Was ist passiert? Forschende aus der ganzen Welt haben Messdaten in Europa ausgewertet und herausgefunden: Saharastaub wird in vielen Ländern mehr. Vor allem in Südeuropa, also in Ländern wie Spanien, Italien oder Griechenland, gibt es inzwischen rund 46 Tage im Jahr mit viel Staub in der Luft.
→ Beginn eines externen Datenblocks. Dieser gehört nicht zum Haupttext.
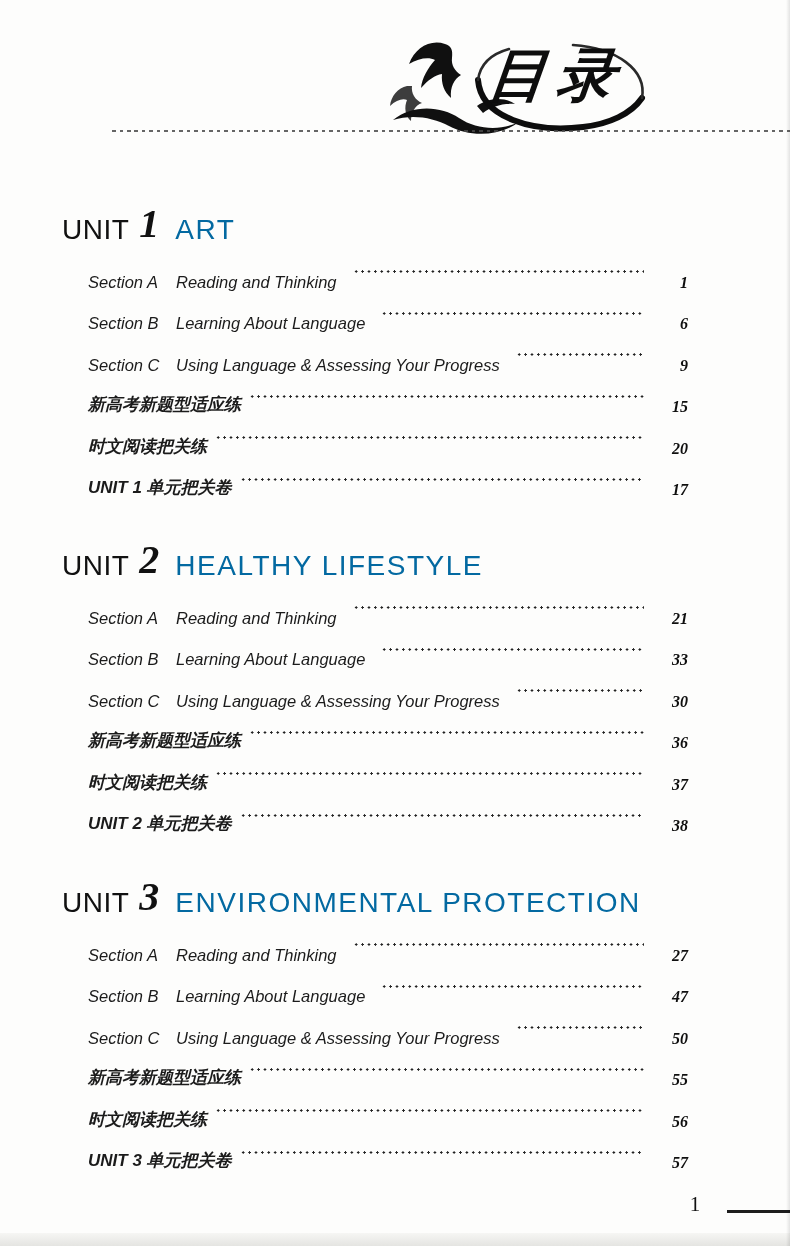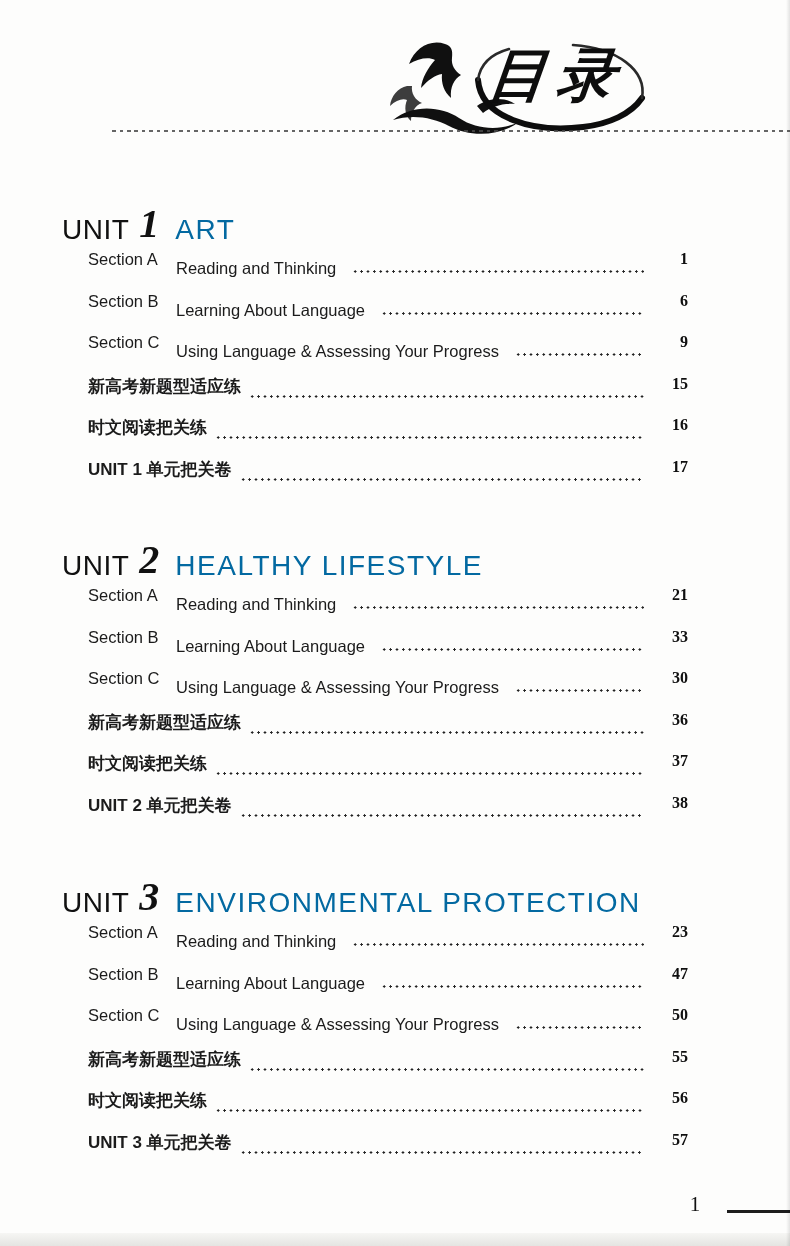--- a/index.html
+++ b/index.html
@@ -34,7 +34,7 @@
   }
   .u-name { font-size:28px; font-weight:400; letter-spacing:1.5px; color:#0369a1; }
   .rows { margin-top:4px; }
-  .toc-row { display:flex; align-items:flex-start; height:41.5px; margin-left:26px; }
+  .toc-row { display:flex; align-items:flex-end; height:41.5px; margin-left:26px;font-style:italic; }
   .prefix { width:88px; flex:0 0 88px; font-size:16.5px; }
   .title  { font-size:16.5px; white-space:nowrap; }
   .en .title { margin-right:12px;margin-top:9px; }

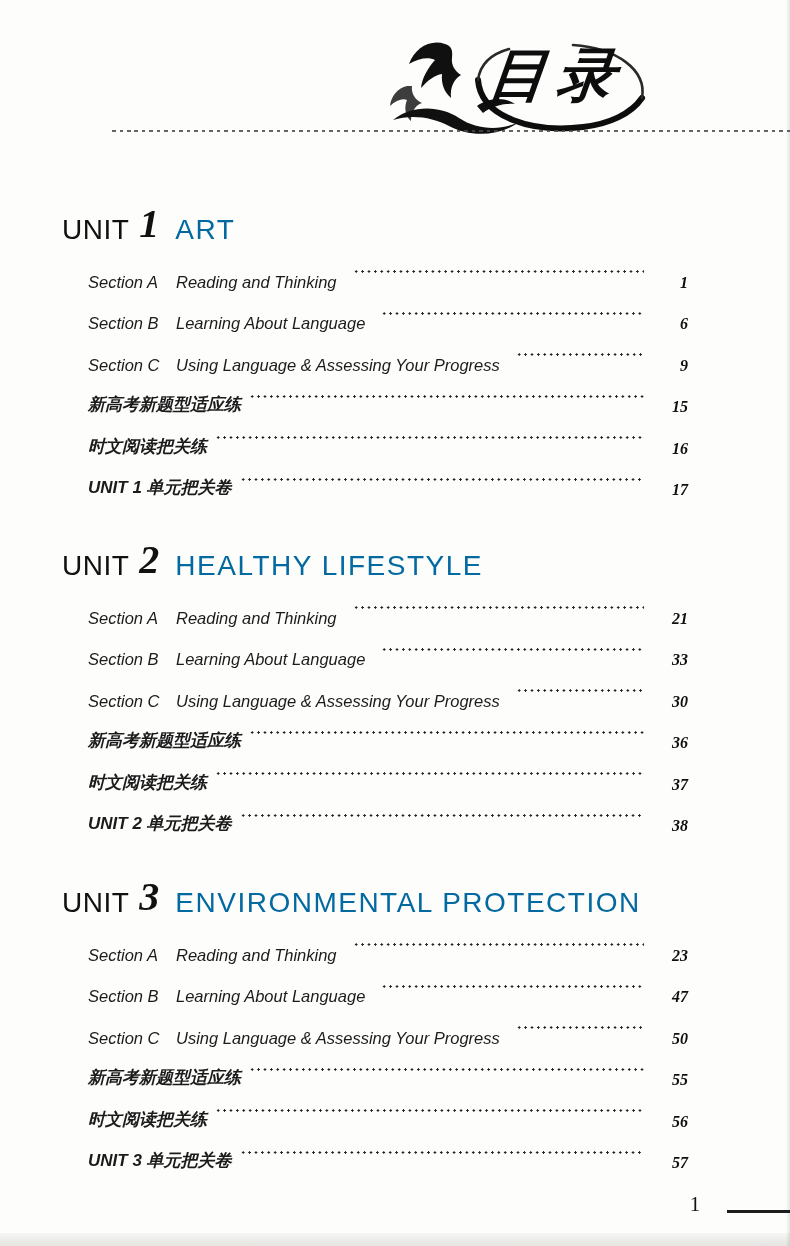--- a/index.html
+++ b/index.html
@@ -121,7 +121,7 @@
       <div class="toc-row cn">
         <span class="title">时文阅读把关练</span>
         <span class="dots"></span>
-        <span class="pg">16</span>
+        <span class="pg">20</span>
       </div>
       <div class="toc-row cn">
         <span class="title">UNIT 1 单元把关卷</span>

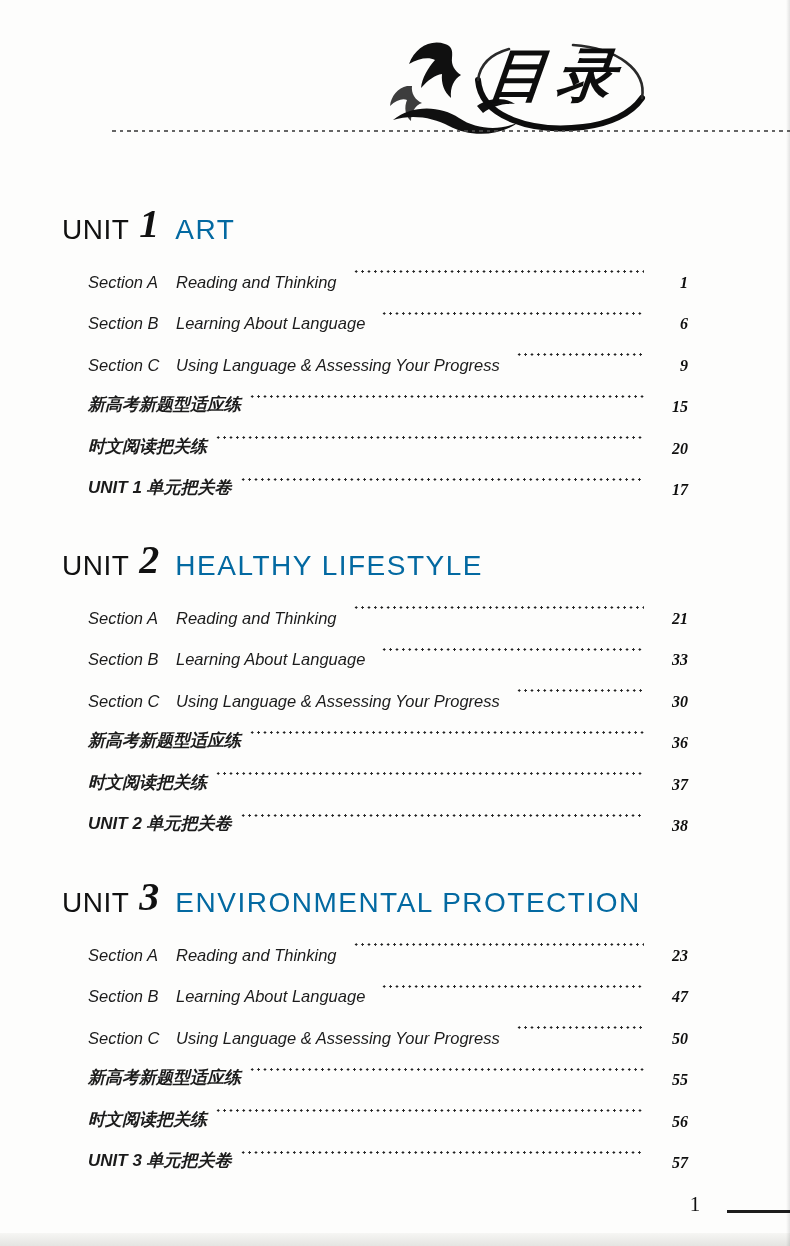--- a/index.html
+++ b/index.html
@@ -185,7 +185,7 @@
         <span class="prefix">Section A</span>
         <span class="title">Reading and Thinking</span>
         <span class="dots"></span>
-        <span class="pg">23</span>
+        <span class="pg">27</span>
       </div>
       <div class="toc-row en">
         <span class="prefix">Section B</span>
An diesen Tagen messen die Forschenden 9,7 Mikrogramm Staub pro Kubikmeter Luft. Das klingt wenig, ist aber fast zwei Drittel des Grenzwerts, den die Weltgesundheitsorganisation WHO für ein ganzes Jahr empfiehlt. Ursache sind ausgetrocknete Böden in Nordafrika und veränderte Winde, die den Staub nach Europa tragen.
Wer hilft? Forscherinnen und Forscher wie Stefanie Gilles von der Universität Augsburg untersuchen, was der Staub mit unserem Körper macht. Sie hat Tipps: Wenn viel Saharastaub angekündigt ist, solltest du Sport lieber drinnen machen statt draußen. So atmest du weniger Staub ein. Das Forschungsteam des Paul Scherrer Instituts (PSI) sagt außerdem: Langfristig müssen wir die Wüsten in Nordafrika schützen, damit weniger Staub entsteht. Auch Klima- und Bodenschutz helfen, das Problem an der Wurzel zu packen.